“You think he just wants to scare you?”
“Him? I don’t know. In the end, guys like him often turn out to be bullies who can’t stand up against any show of strength.”
Ethan nodded. “Did he say anything threatening at all?”
“No. Just that Sophie was a beautiful child.”
“Could he have any other motive?”
“Why would he? He kicked me in the stomach when I was pregnant. Does that sound like a man who wants his child?”
“That sounds like a man who feels threatened.”
“Exactly. And maybe now he’s angry because I sent him to prison. But I’m not the woman he used to kick around.”
“I’m sure you’re not.”
She looked at Ethan, determination in every line of her. “If it’s Leo, we could put his photo out there. At least among the deputies.”
“How sure are you?”
She paused thoughtfully. Finally she said, “I’m not a hundred percent sure, but close to it. He only said one thing, which didn’t give me much to go on, considering how shocked I was.

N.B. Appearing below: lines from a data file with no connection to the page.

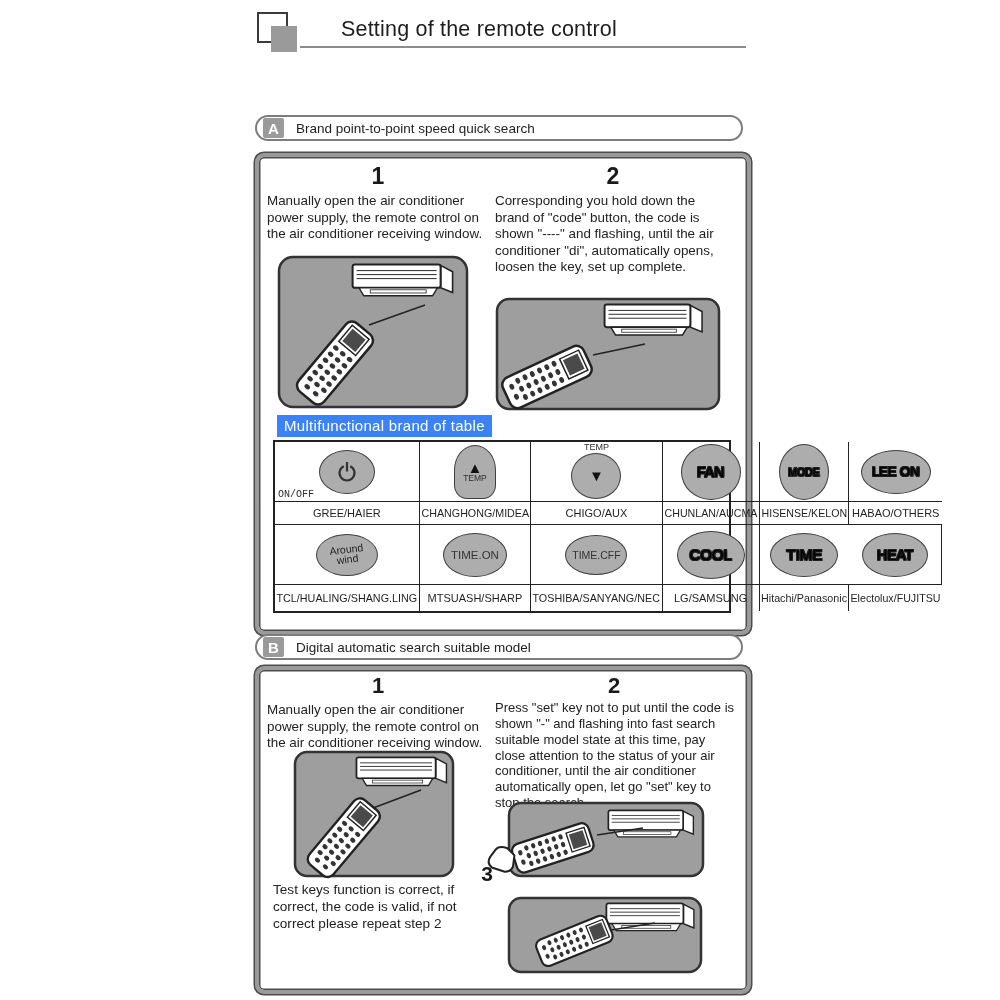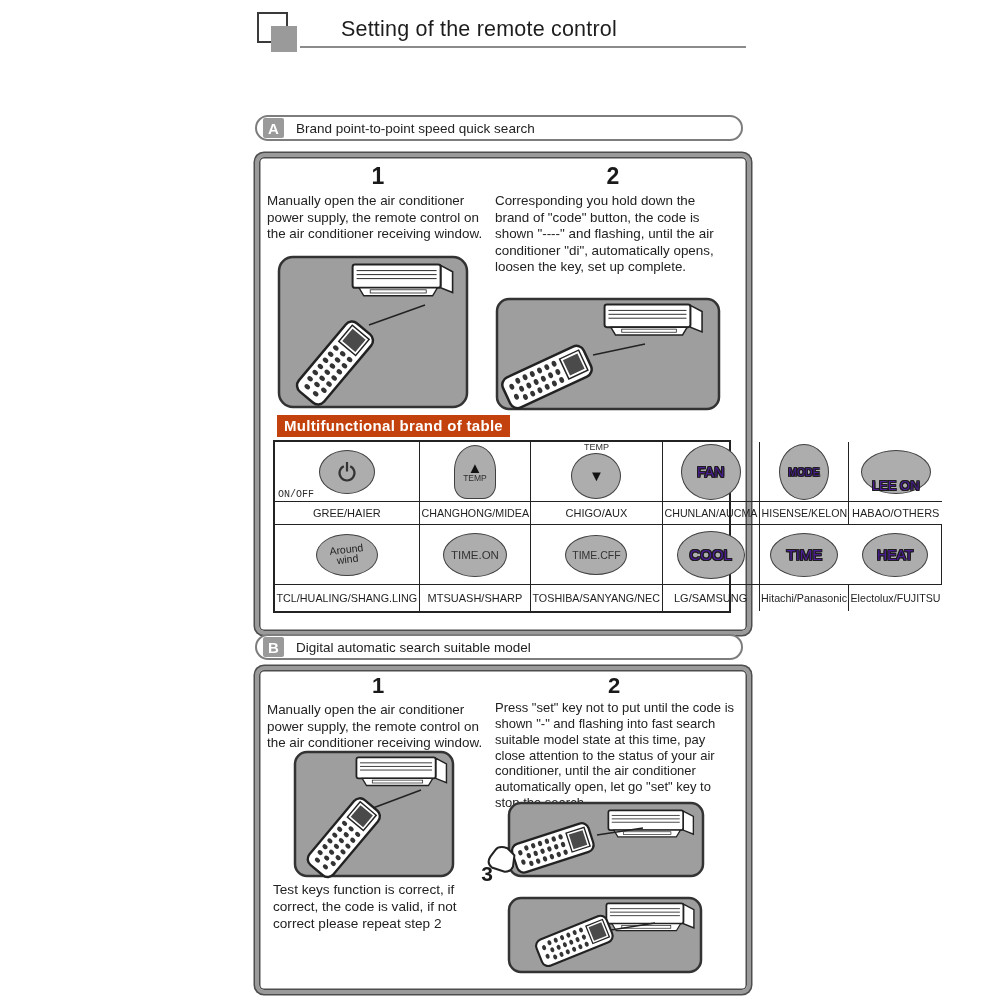"Multifunctional brand of table" .tbl-title { background: #c2410c -> #3b82f6; font-weight: bold -> normal }
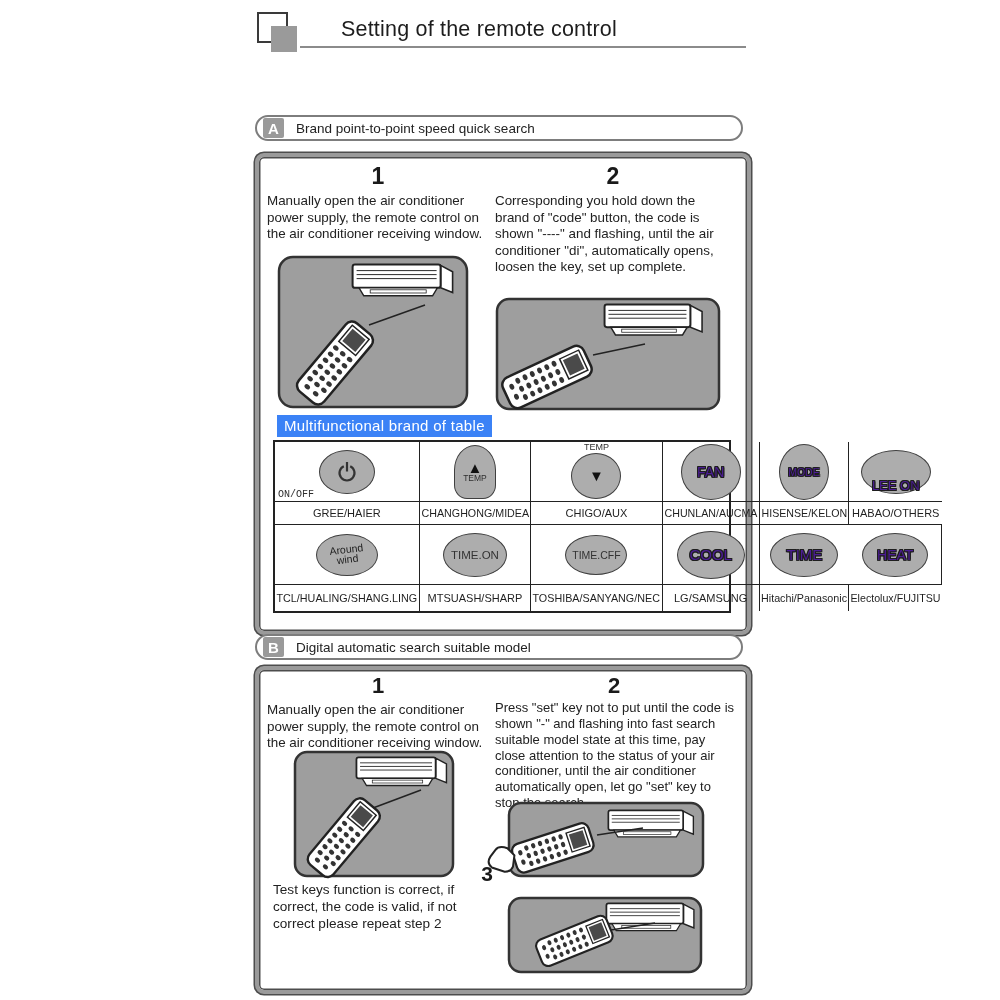"FAN" .outl { color: #4c1d95 -> #000000 }
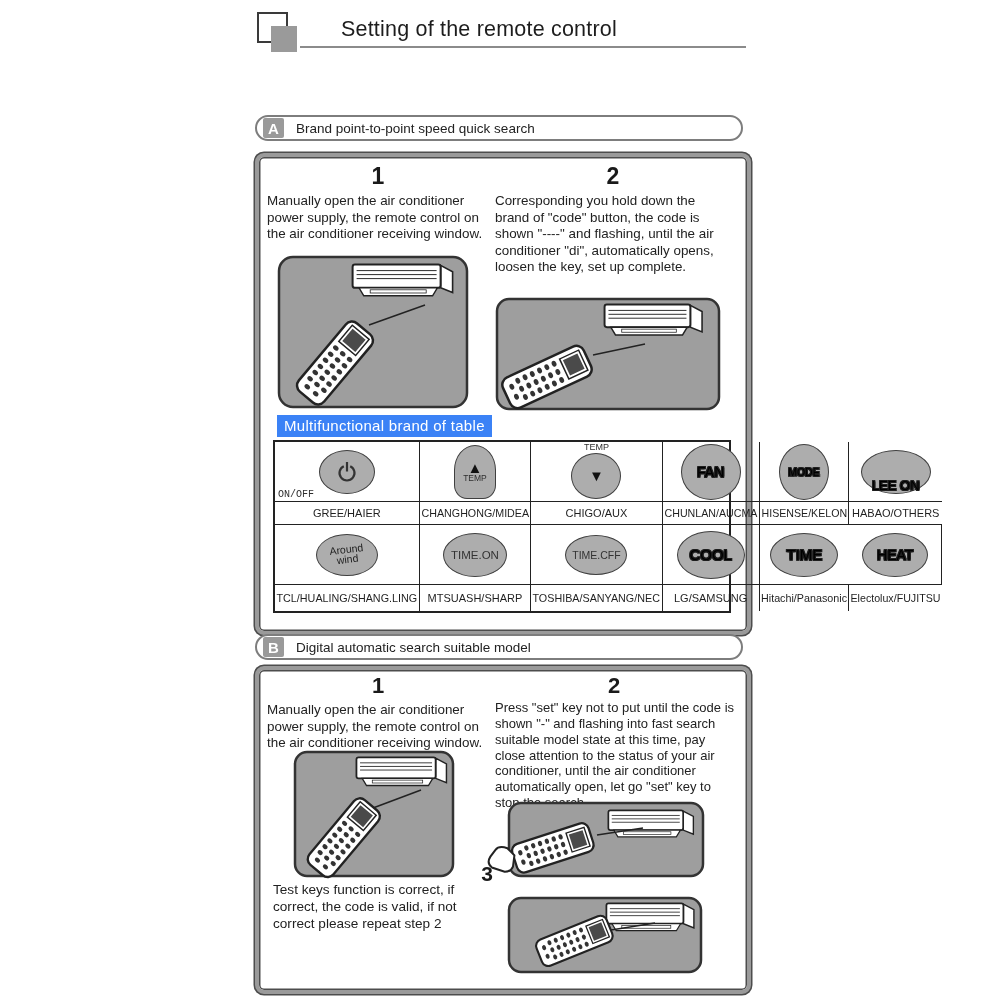"LEE ON" div.ell { align-items: flex-end -> none }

It was like I lost all sense for a few minutes there.”
“Hardly surprising.”
“Yeah.” Then she astonished him by taking his hand and holding it. “You’re a godsend, Ethan.”
“No. Just a guy who happened to be in the right place when needed.”
Her smile was pinched. “I think you have a worse self-image than I do. And it’s not right. I can tell what a good man you are. Yeah, you did some awful things, but you didn’t do them alone. You did them because I and every other person in this country asked them of you.”
“I don’t—”
“Shh,” she said gently. “It’s true. You were in the service. You got your orders from this country, and you went. If there’s any guilt in what you did, we all share it. All of us. We can’t claim lily-white hands because we didn’t put on a uniform. Not in this country.”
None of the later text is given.